A very common requirement of SRE is to have the ability to report on the performance of SLOs within specific time periods. Reliability reports allow you to evaluate your SLOs for compliance within specific time periods. These reports provide and effective way to communicate to both technical and less-technical product stakeholders how an application has been performing with the ultimate goal of understanding if it has been meeting client expectations. With these insights, organizations can make data-driven decisions on how to allocate reliability and development resources and plan different releases in order to mitigate the impact of unexpected bugs and issues on the end customer.
These reports are structured by grouping SLOs into customizable hierarchies and then analyzing the performance of each level of this hierarchy within the desired time-frame. These hierarchies are built by creating groups and sub-groups of SLOs. Groups are created mainly based on the dimensions assigned to SLOs, but users also have the ability to group their SLOs by owner, or category.
To create a group, users first select a dimension which will inform the Reliability Insights page of how to group your SLOs. For example, selecting the User Journey dimension as the main grouping attribute, would group the your SLOs into all the different user journey instances you have assigned to your SLOs. In case there are SLOs that do not contain the selected dimension, they are grouped together in a "No [dimension]" group placed at the bottom of the groups list.
In some situations, SLOs will have more than one instance of the same dimension. Take as an example an high-level SLO that is monitoring both an Authentication service and an Access Control service. This SLO would be associated with to two different instances, Access Control and Authentication, of the same dimension, Service. In these situations, the SLO would appear in both the Access Control group and the Authentication group.

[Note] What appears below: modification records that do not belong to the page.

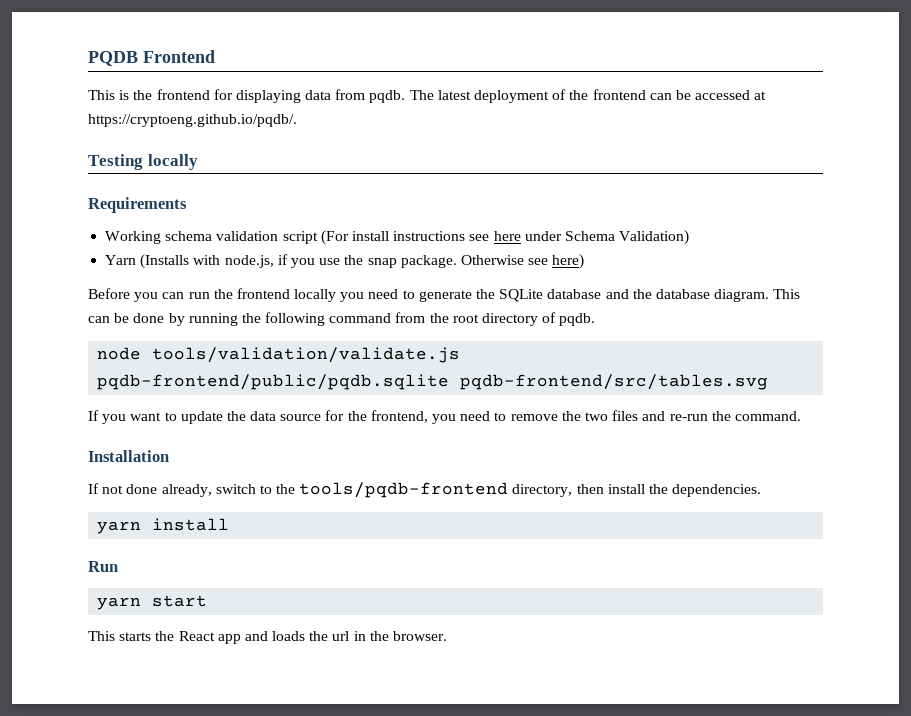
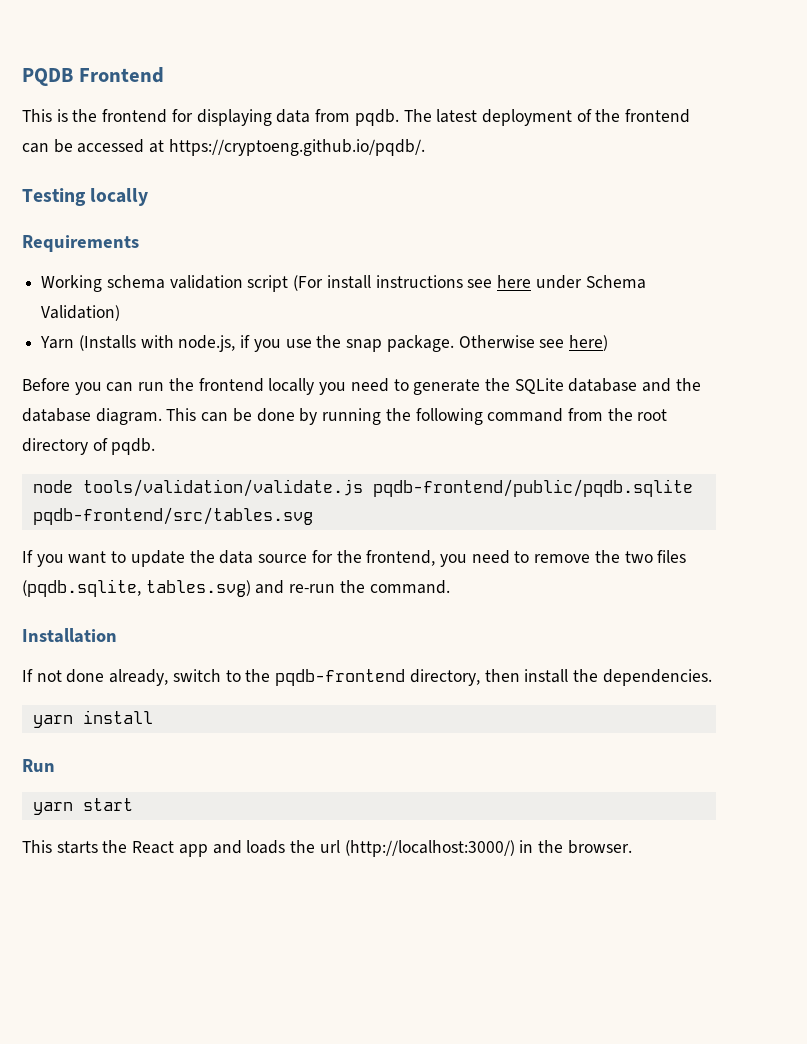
- If you want to update the data source for the frontend, you need to remove the two files and re-run the command.
+ If you want to update the data source for the frontend, you need to remove the two files (pqdb.sqlite, tables.svg) and re-run the command.
- If not done already, switch to the tools/pqdb-frontend directory, then install the dependencies.
+ If not done already, switch to the pqdb-frontend directory, then install the dependencies.
- This starts the React app and loads the url in the browser.
+ This starts the React app and loads the url (http://localhost:3000/) in the browser.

Besides being able to build custom hierarchical views, the Reliability Insights page allows users to specify two different time-based parameters: the reporting period and the reporting frequency. The reporting period specifies the time-frame covered by the report and is defined by a start and end date. The reporting frequency informs the page about how frequently the SLOs in the report should be evaluated for compliance within the defined reporting period.
For example, you could specify the reporting period to be the month of January (Jan 1st - Jan 31st) with a reporting frequency of one week. This means that the report would evaluate each SLO for compliance for every week of the month of January.
In other words, the user would be able to see how many SLOs were in a Compliant, In Danger or Non-Compliant state plus the overall performance score for every week of the month of January. The reporting period can not be larger than a quarter and the reporting frequency can not be smaller than a one day.
Within Rely.io when SLOs are evaluated for compliance, they receive one of three possible scores: • Compliant: remaining error budget > 25% • In Danger: 0% < remaining error budget <= 25% • Non-Compliant: remaining error budget <= 0%
These scores are determined based on how an SLO performed within a certain evaluation period. Evaluation periods are determined by the reporting frequency. If you have selected a weekly reporting frequency, then each evaluation period will correspond to one week.
Within the context of the Reliability Insights page, SLO evaluation periods are always calendar-aligned compliance windows. Learn more about calendar-aligned windows here.
Each level of the reporting view hierarchy displays a performance breakdown indicator for every evaluation period. More specifically, this indicator lets you know how many of a given group’s SLOs were in Compliant, In-Danger and Non-Compliant states within a specific evaluation period.
The most granular level of the reporting view hierarchy is always the SLOs themselves. For this level, the report displays the compliance score of each individual SLO for every evaluation period. Moreover, the report also displays the actual amount of error budget that each SLO had left by the end of the evaluation period.
You might want to create a reliability report for a past, or current period of time. This is determined by whether the end date of your report has already past, or is somewhere in the future, respectively. In these situations it’s important to distinguish between past and current evaluation periods.
Past evaluation periods provide an accurate picture of how your SLO performed since they have access to a complete set of SLO data between the start and end dates of the evaluation period.
Current evaluation periods can be seen as forward-looking indicators that tell you how much error budget each SLO has left until the end of the evaluation period. The information displayed for current evaluation periods is constantly updating as more data is generated in real time. This type of information can be used to plan the best time for a new release, or to identify areas of your application that are more likely to impact your customers ahead of time. By the end of the evaluation period, a fixed compliance score is calculated for each SLO.